» Task prompt
Transcribed word for word, the lines below from the one with "shipping: none -> 60.00" through the last line of the records form the answer; no picture is to be included.

» Data supplied
Content starts

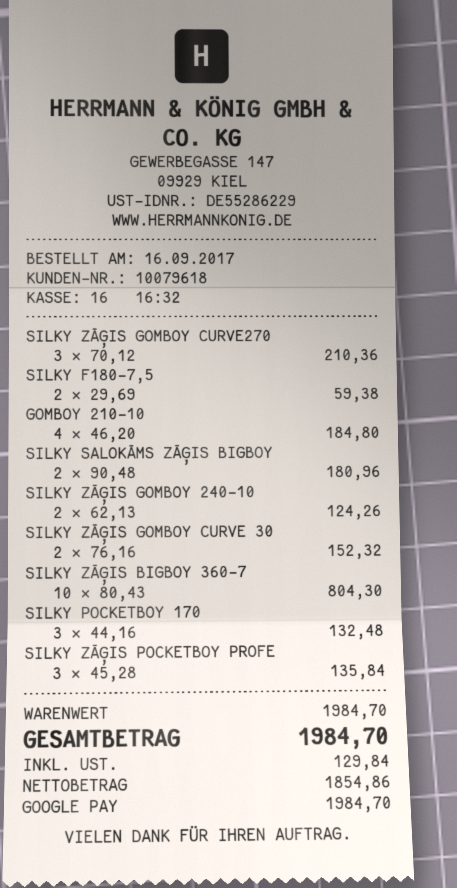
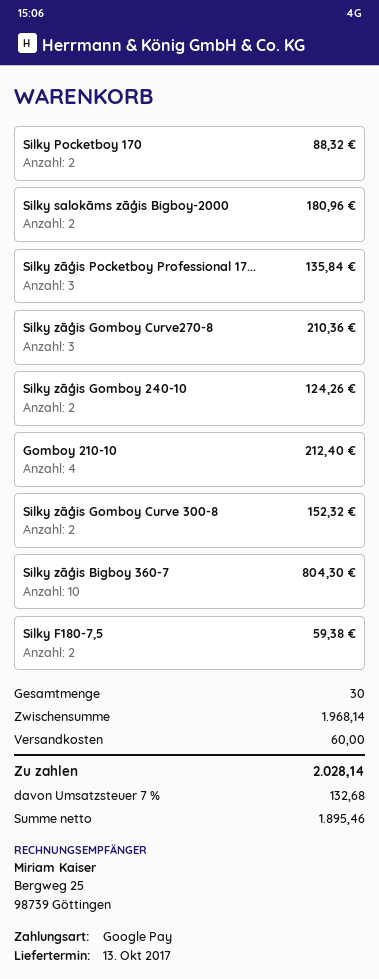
GOMBOY 210-10: 4 for 184.80 -> 4 for 212.40
SILKY POCKETBOY 170: 3 for 132.48 -> 2 for 88.32
subtotal: 1984.70 -> 1968.14
shipping: none -> 60.00
net: 1854.86 -> 1895.46
tax: 129.84 -> 132.68
total: 1984.70 -> 2028.14

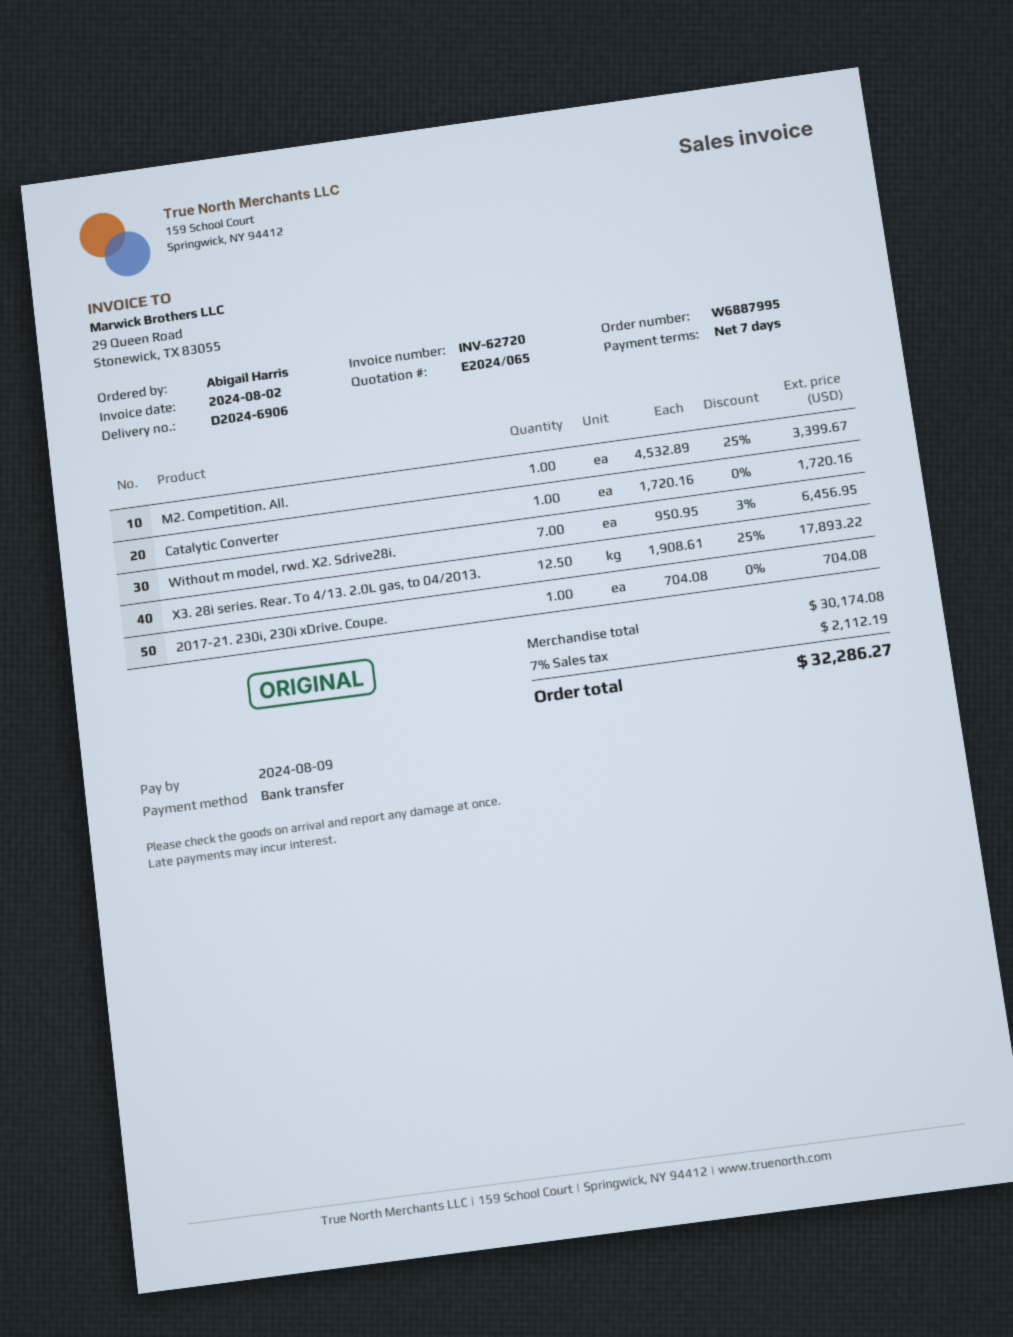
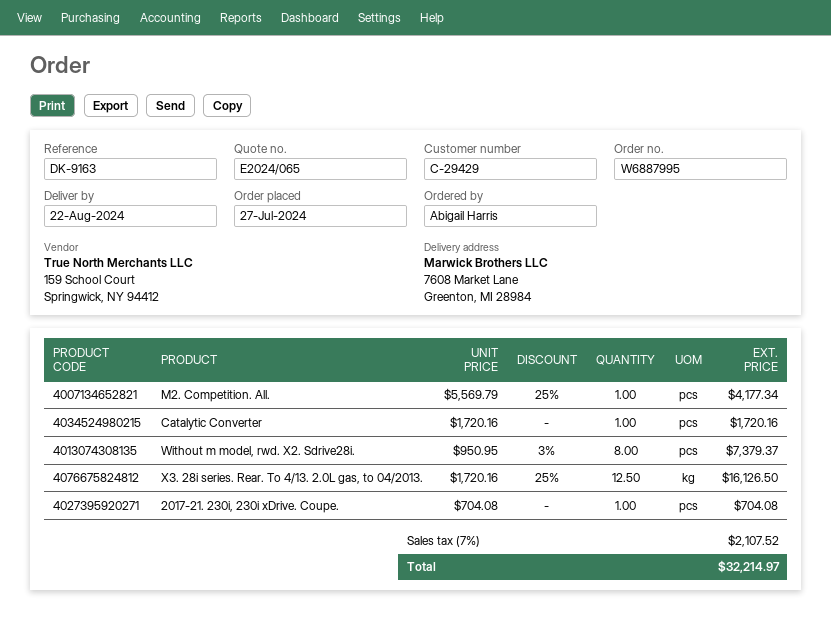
M2. Competition. All.: 1 x 4532.89 - 25% = 3399.67 -> 1 x 5569.79 - 25% = 4177.34
Without m model, rwd. X2. Sdrive28i.: 7 x 950.95 - 3% = 6456.95 -> 8 x 950.95 - 3% = 7379.37
X3. 28i series. Rear. To 4/13. 2.0L gas, to 04/2013.: 12.5 x 1908.61 - 25% = 17893.22 -> 12.5 x 1720.16 - 25% = 16126.50
tax: 7% = 2112.19 -> 7% = 2107.52
total: 32286.27 -> 32214.97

Content ends

» Answer to this exercise
shipping: none -> 60.00
net: 1854.86 -> 1895.46
tax: 129.84 -> 132.68
total: 1984.70 -> 2028.14

M2. Competition. All.: 1 x 4532.89 - 25% = 3399.67 -> 1 x 5569.79 - 25% = 4177.34
Without m model, rwd. X2. Sdrive28i.: 7 x 950.95 - 3% = 6456.95 -> 8 x 950.95 - 3% = 7379.37
X3. 28i series. Rear. To 4/13. 2.0L gas, to 04/2013.: 12.5 x 1908.61 - 25% = 17893.22 -> 12.5 x 1720.16 - 25% = 16126.50
tax: 7% = 2112.19 -> 7% = 2107.52
total: 32286.27 -> 32214.97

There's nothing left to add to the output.